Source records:
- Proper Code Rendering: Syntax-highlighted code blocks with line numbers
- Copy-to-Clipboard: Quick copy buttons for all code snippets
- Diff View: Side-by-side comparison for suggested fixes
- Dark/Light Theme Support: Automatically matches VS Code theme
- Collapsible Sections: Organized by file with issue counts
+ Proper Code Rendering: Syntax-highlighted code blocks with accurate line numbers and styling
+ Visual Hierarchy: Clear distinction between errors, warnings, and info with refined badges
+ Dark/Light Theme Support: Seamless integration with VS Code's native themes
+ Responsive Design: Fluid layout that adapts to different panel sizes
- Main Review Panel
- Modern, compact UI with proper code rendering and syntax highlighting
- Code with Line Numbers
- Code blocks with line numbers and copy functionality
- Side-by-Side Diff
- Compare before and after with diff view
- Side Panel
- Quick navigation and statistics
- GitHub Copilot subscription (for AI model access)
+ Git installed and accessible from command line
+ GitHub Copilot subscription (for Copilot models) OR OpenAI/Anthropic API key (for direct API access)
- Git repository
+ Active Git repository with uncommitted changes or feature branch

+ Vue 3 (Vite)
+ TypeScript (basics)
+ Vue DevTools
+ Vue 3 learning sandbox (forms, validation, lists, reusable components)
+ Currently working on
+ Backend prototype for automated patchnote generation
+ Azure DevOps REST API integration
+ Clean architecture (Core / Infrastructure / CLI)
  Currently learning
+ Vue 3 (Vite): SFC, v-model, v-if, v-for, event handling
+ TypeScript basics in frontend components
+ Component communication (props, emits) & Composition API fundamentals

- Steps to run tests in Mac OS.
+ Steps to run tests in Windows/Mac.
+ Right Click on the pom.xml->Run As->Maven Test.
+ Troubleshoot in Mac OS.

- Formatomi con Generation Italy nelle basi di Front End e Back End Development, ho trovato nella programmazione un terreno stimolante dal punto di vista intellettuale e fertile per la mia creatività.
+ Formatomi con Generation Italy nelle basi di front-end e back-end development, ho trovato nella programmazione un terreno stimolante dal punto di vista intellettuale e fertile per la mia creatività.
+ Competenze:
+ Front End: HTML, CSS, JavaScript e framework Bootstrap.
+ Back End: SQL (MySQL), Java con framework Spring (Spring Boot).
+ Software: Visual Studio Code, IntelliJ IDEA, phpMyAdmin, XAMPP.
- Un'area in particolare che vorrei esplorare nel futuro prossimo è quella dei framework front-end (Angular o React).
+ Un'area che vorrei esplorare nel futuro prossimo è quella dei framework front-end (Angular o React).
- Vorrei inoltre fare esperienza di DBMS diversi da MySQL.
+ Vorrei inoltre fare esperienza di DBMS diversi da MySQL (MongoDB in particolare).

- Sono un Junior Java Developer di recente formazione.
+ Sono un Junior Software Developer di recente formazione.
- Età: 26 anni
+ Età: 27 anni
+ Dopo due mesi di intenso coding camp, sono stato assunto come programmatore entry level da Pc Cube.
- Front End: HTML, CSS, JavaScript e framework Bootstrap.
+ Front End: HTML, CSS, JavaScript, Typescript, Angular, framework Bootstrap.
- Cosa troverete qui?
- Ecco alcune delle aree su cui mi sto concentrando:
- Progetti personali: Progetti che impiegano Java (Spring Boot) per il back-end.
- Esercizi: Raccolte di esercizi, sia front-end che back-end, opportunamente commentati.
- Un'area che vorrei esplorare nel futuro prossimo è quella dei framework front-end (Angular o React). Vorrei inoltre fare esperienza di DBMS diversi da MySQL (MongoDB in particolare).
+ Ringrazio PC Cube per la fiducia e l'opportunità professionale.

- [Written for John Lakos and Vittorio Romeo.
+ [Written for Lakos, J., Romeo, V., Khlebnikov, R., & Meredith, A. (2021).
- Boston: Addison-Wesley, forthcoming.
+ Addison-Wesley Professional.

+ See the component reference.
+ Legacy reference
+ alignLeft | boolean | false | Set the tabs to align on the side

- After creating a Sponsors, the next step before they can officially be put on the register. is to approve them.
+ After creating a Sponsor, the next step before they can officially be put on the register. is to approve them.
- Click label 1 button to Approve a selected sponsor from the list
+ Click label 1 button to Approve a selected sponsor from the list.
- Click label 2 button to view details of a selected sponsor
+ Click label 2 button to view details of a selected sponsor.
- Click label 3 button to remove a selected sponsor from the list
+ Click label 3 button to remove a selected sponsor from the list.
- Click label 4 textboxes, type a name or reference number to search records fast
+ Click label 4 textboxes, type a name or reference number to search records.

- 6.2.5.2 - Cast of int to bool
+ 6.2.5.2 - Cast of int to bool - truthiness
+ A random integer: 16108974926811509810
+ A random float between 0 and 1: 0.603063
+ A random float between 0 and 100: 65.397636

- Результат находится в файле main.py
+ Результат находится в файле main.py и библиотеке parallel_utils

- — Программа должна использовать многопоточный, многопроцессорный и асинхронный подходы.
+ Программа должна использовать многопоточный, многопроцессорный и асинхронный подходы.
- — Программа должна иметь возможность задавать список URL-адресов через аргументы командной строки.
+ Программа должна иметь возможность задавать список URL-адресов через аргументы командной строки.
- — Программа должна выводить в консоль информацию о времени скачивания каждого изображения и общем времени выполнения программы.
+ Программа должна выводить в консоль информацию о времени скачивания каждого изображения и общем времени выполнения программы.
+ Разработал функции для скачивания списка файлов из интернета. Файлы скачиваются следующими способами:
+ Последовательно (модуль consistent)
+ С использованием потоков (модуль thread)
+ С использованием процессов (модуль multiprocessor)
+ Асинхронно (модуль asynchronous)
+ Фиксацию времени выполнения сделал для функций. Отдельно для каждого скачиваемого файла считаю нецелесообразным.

» **Exercise brief**
Report, as a bare number, how many lines above contain the string "Cube".

» **Exercise answer**
2